**What is being asked**. The stretch from the line with "subtotal: 1599.85 -> 1639.85" through the line with "total: 1771.87 -> 1795.64" in the records below: write it out exactly, and nothing else.

**Data**.
● ● ● ● ●

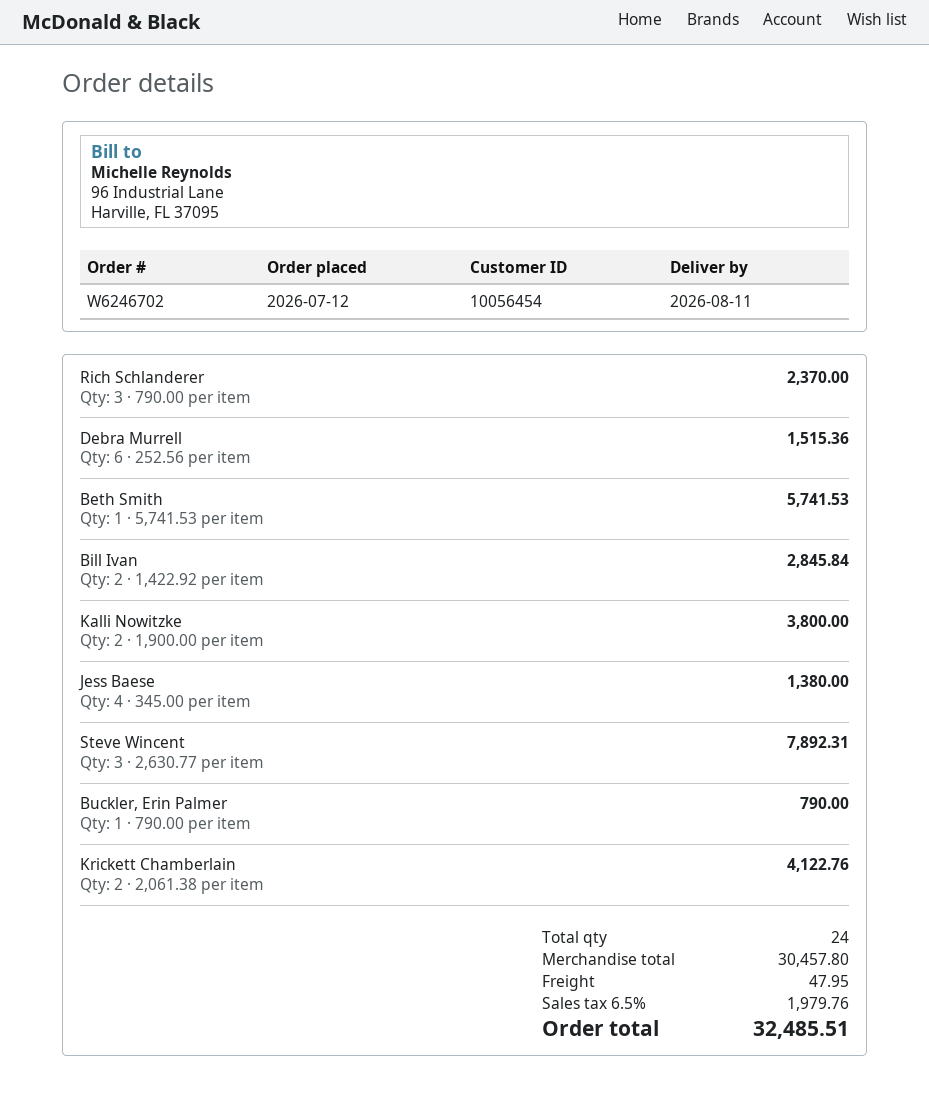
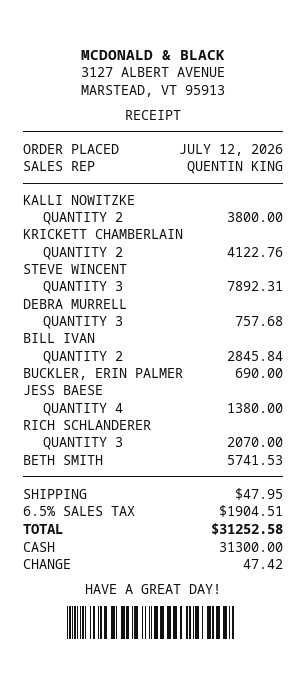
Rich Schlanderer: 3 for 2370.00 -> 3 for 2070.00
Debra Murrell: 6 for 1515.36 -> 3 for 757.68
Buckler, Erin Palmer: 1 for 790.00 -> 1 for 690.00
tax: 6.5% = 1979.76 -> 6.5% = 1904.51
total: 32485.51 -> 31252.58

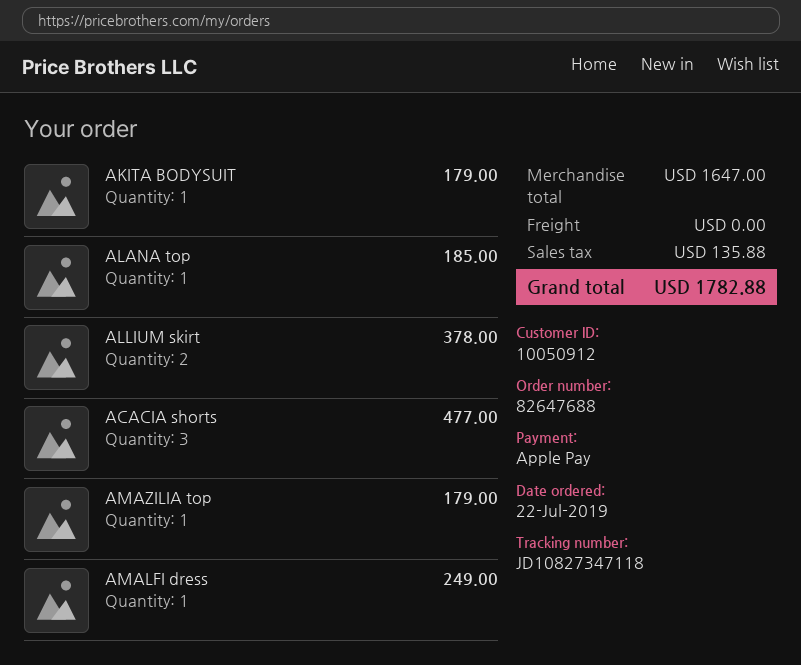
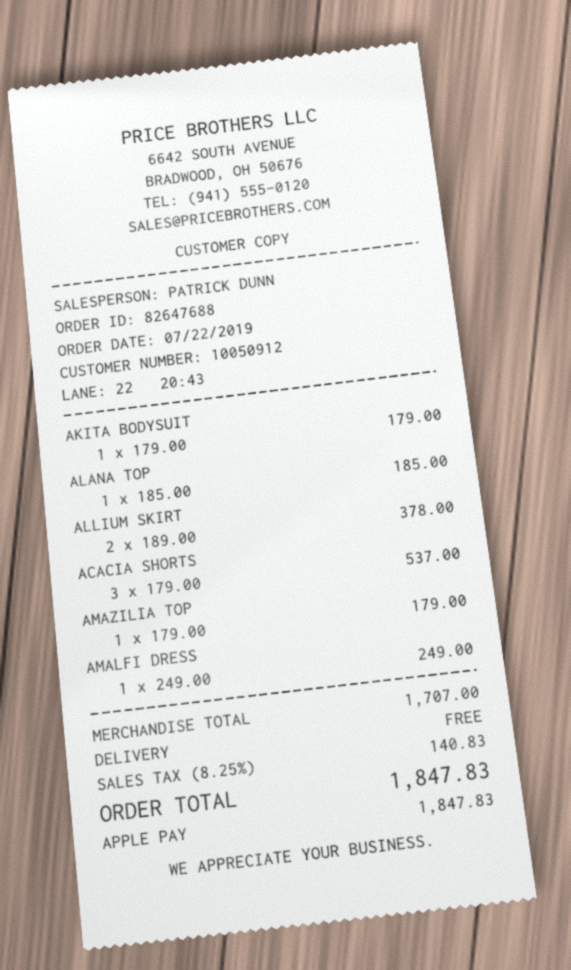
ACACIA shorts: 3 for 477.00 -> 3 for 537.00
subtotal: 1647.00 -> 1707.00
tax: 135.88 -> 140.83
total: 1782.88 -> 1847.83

● ● ● ● ●

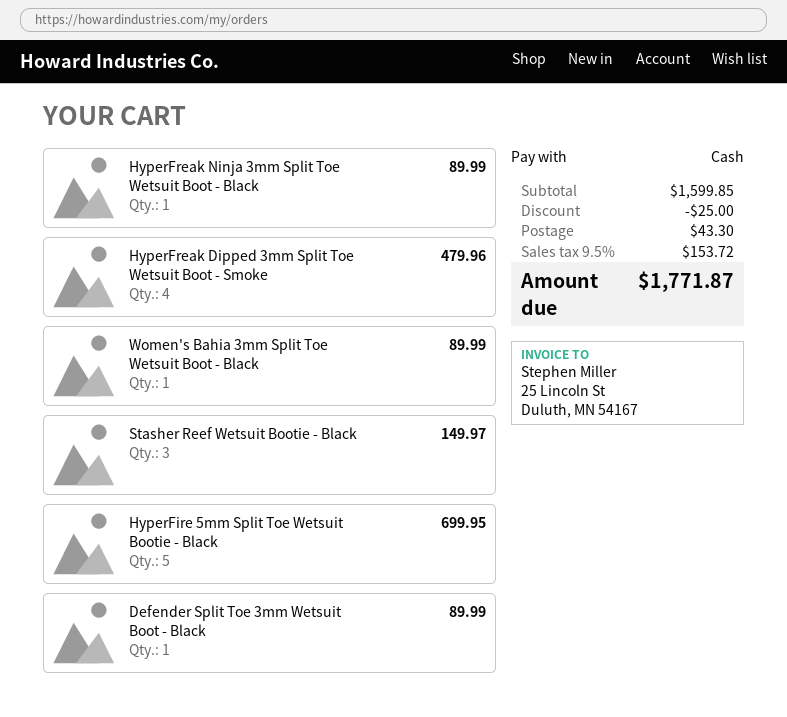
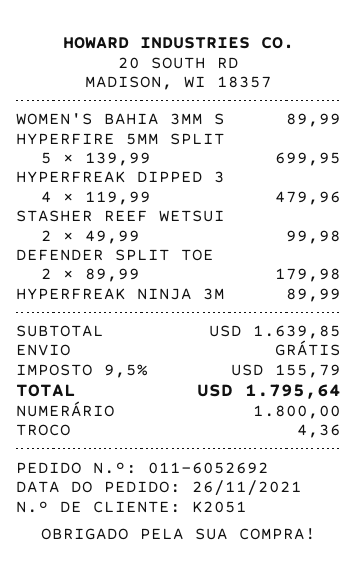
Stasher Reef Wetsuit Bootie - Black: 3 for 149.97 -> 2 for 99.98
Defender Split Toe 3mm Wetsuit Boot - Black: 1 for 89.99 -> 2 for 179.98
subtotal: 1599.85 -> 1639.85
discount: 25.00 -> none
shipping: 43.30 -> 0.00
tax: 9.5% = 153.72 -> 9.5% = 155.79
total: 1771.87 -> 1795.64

● ● ● ● ●

**Solution**.
subtotal: 1599.85 -> 1639.85
discount: 25.00 -> none
shipping: 43.30 -> 0.00
tax: 9.5% = 153.72 -> 9.5% = 155.79
total: 1771.87 -> 1795.64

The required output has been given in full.